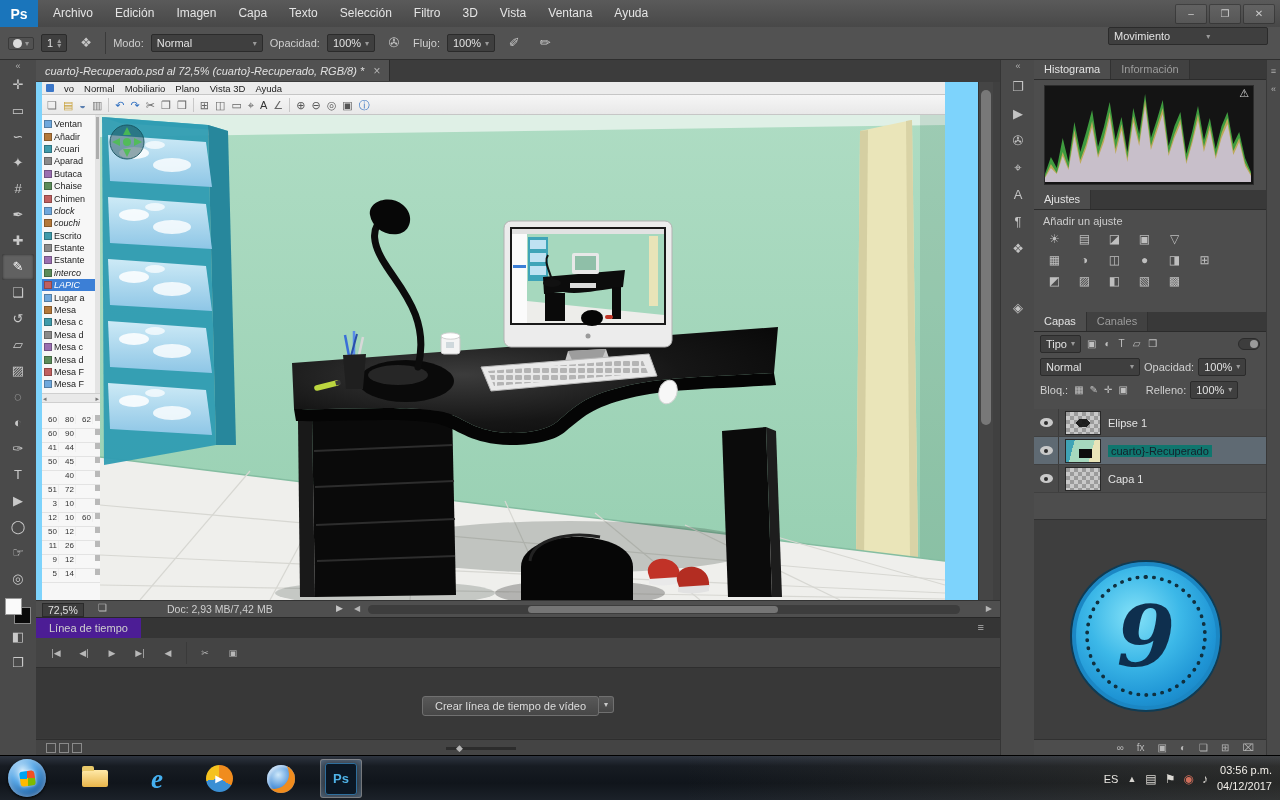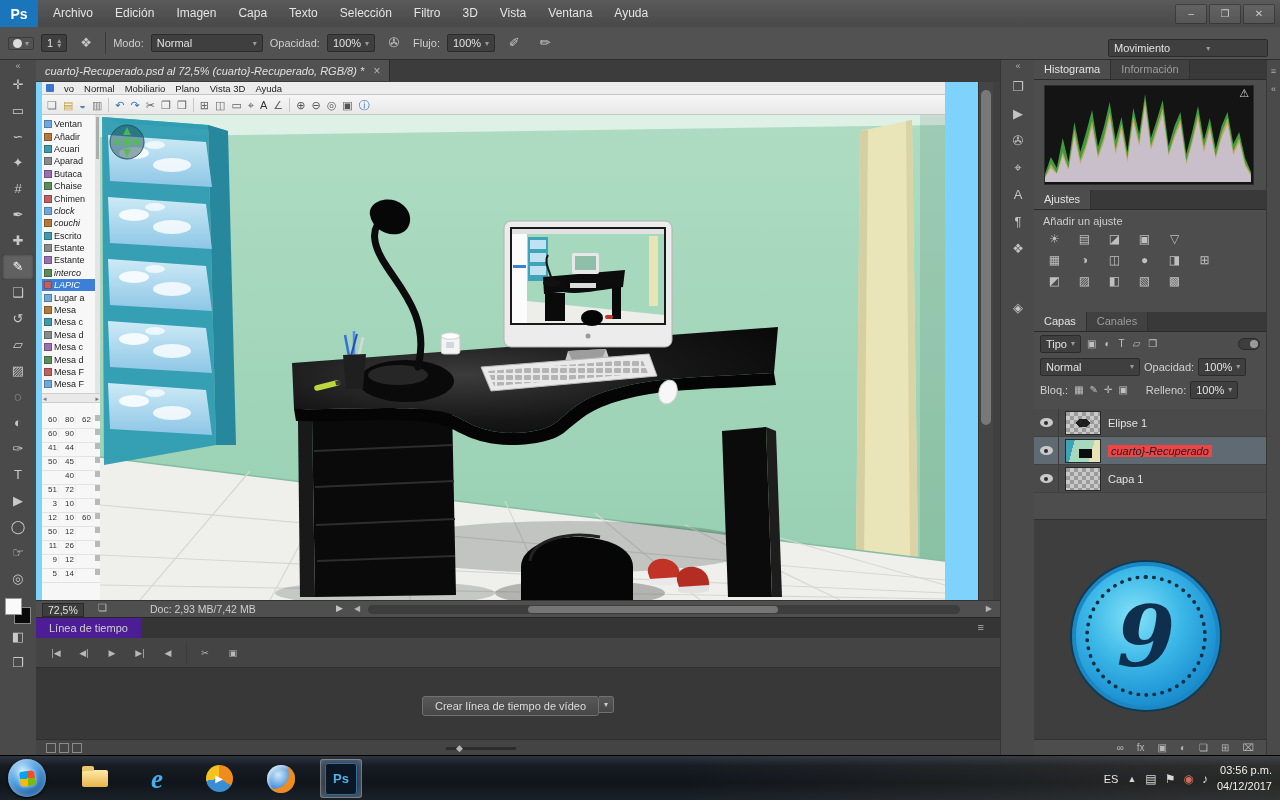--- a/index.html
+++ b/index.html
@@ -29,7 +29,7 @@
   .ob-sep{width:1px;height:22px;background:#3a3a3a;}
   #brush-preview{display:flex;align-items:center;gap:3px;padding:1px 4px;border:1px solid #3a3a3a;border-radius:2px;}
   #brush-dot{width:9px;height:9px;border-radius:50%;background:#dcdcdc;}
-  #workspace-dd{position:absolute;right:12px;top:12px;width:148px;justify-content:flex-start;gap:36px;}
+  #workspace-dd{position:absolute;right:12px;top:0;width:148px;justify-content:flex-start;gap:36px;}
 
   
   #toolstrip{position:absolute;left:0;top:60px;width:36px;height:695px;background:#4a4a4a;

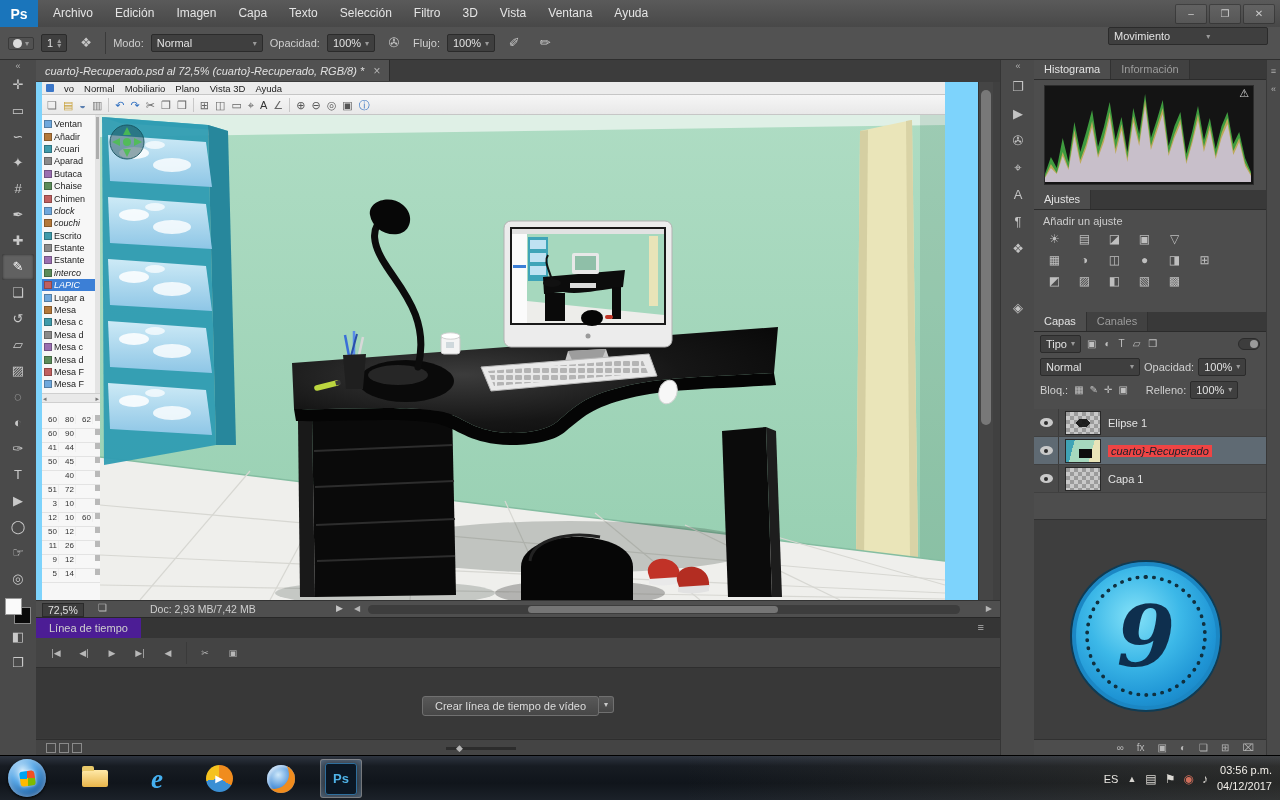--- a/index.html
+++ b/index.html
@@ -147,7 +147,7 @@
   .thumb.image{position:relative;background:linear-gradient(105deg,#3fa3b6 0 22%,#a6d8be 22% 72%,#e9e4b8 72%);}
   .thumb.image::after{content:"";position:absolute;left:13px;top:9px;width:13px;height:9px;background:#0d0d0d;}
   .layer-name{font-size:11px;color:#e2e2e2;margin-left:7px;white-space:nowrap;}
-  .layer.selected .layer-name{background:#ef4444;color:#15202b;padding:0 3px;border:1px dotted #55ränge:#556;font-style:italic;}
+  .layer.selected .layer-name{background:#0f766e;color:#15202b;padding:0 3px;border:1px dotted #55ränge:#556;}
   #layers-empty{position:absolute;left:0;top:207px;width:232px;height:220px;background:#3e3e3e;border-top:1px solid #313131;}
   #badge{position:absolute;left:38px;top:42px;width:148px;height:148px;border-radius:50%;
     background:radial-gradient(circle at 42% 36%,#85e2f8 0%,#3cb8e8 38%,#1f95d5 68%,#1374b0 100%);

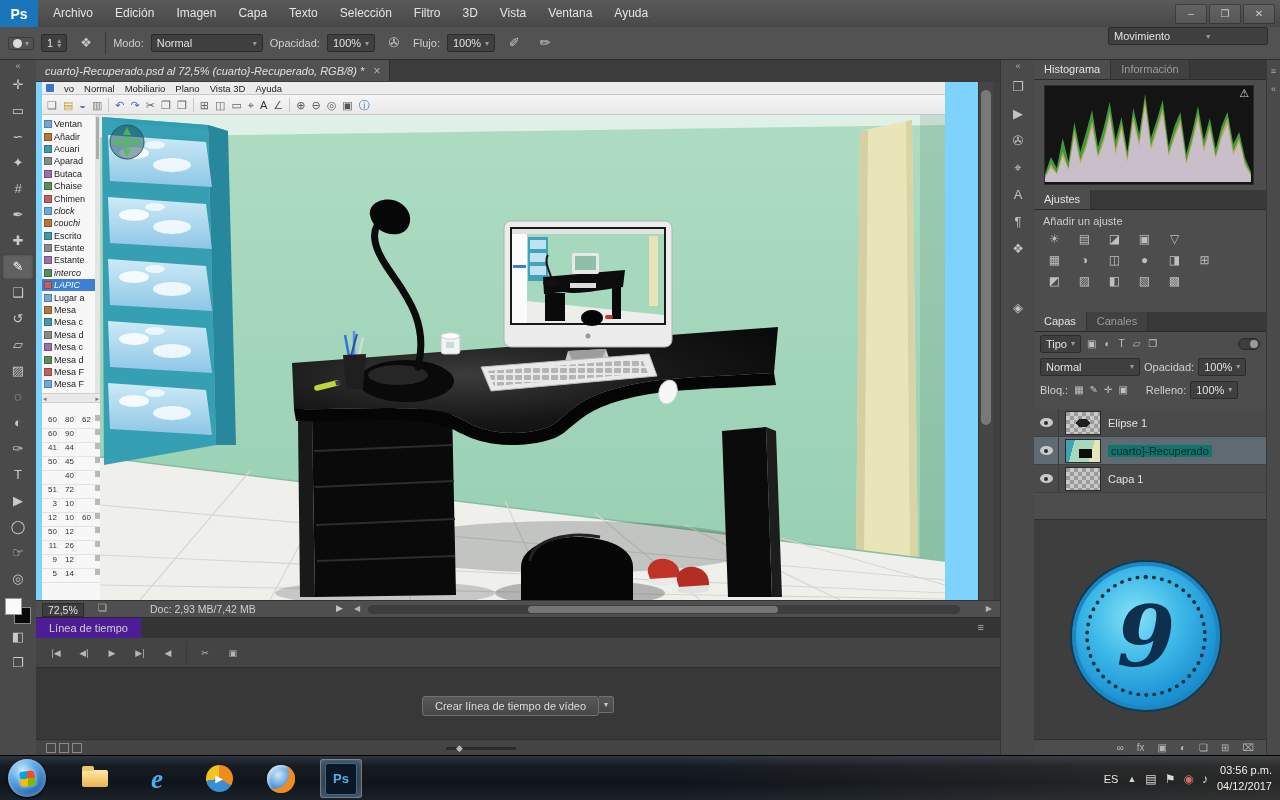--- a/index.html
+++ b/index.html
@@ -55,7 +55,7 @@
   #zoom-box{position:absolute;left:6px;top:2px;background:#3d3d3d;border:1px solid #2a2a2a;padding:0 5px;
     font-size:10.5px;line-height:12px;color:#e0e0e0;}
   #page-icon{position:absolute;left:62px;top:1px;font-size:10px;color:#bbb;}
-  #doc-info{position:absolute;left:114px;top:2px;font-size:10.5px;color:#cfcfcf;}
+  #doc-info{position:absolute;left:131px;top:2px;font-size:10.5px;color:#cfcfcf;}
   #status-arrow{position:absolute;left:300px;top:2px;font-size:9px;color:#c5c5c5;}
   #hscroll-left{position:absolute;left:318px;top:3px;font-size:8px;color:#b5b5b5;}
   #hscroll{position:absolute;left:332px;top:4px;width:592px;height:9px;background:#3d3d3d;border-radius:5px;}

--------------------------------------------------

Required action: Look through the entries and return every line where "selected" appears.

Result below:
-  .layer.selected .layer-name{background:#ef4444;color:#15202b;padding:0 3px;border:1px dotted #55ränge:#556;font-style:italic;}
+  .layer.selected .layer-name{background:#0f766e;color:#15202b;padding:0 3px;border:1px dotted #55ränge:#556;}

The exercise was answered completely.